Andretti dice che la F1 ha trovato ad Austin una casa stabile negli USA

Mario Andretti pensa che la Formula 1 abbia trovato ad Austin una casa fissa per il Gran Premio degli Stati Uniti. Il pilota di origini italiane è sicuro che la gara possa prosperare nel Circuito delle Americhe, anche se nel corso degli anni il Circus ha faticato a trovare una sede permanente oltreoceano.

L’ultima sfida nel suolo a “stelle e strisce” si è disputata nel 2007, al Motor Speedway di Indianapolis. L'interruzione di quell’evento fu dovuta al mancato accordo fra gli organizzatori e Bernie Ecclestone. Cinque anni dopo le monoposto della massima categoria torneranno a rombare negli USA, su una nuova pista espressamente concepita per loro.

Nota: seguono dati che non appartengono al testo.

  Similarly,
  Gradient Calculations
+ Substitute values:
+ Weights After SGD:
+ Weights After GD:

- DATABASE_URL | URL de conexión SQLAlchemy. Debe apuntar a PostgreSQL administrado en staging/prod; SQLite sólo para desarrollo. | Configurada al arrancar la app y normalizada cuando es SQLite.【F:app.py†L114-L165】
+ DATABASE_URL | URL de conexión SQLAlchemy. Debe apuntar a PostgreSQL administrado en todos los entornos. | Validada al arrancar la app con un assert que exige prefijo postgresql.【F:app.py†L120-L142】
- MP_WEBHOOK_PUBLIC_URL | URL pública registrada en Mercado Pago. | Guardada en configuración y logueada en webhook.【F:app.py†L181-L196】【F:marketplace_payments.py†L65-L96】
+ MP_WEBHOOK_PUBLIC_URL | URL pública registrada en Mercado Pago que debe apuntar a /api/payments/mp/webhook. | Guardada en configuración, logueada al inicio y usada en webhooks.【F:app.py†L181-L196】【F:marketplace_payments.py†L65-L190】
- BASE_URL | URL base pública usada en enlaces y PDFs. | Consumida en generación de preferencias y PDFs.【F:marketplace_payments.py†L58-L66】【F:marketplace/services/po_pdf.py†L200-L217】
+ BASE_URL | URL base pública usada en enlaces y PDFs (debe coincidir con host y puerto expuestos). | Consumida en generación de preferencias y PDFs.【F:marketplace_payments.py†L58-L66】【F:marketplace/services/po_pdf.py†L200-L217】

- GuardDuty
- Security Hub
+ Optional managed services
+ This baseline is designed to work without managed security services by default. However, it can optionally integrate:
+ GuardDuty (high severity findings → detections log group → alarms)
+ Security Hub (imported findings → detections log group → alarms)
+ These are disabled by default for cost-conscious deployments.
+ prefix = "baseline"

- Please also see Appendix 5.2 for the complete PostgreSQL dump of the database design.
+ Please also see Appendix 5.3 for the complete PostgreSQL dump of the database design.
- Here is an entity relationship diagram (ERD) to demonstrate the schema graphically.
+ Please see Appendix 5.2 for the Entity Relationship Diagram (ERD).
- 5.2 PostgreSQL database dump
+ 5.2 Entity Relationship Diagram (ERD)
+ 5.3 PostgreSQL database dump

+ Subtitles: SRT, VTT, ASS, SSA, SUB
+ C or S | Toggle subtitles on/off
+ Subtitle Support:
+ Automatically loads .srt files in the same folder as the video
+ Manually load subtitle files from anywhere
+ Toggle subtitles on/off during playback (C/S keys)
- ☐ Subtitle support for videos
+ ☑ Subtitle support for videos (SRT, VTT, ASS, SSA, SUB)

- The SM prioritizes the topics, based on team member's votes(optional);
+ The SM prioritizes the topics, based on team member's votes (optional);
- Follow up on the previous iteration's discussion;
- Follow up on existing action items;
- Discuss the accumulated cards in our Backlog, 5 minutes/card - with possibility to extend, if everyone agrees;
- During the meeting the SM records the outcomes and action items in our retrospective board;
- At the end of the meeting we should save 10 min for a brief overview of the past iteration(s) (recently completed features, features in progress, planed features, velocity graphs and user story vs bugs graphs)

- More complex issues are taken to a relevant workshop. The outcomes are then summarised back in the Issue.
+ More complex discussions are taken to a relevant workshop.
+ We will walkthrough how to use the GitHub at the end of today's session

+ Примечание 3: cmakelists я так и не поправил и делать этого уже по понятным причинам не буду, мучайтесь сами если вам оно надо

Andretti, che vanta il titolo iridato 1978 della specialità, si dice orgoglioso del tracciato texano: “Sono rimasto stupito del lavoro compiuto dagli organizzatori. Ci sono state grandi difficoltà, ma la grande passione e una forza di volontà non comune hanno fatto il miracolo. Ora penso che l’impianto possa assicurare una presenza fissa degli Stati Uniti nel calendario della Formula 1, facendo prosperare la categoria tra la gente della nazione. Il circuito è bello, sembra che prenda a prestito un po’ di Silverstone e un po’ di Hockenheim”.

Per quanto riguarda la gara del New Jersey, slittata di almeno un anno, Andretti dice: “Una sfida con New York come sfondo sarebbe fantastica, ma al momento c’è già una realtà di grande interesse, che è quella di Austin”.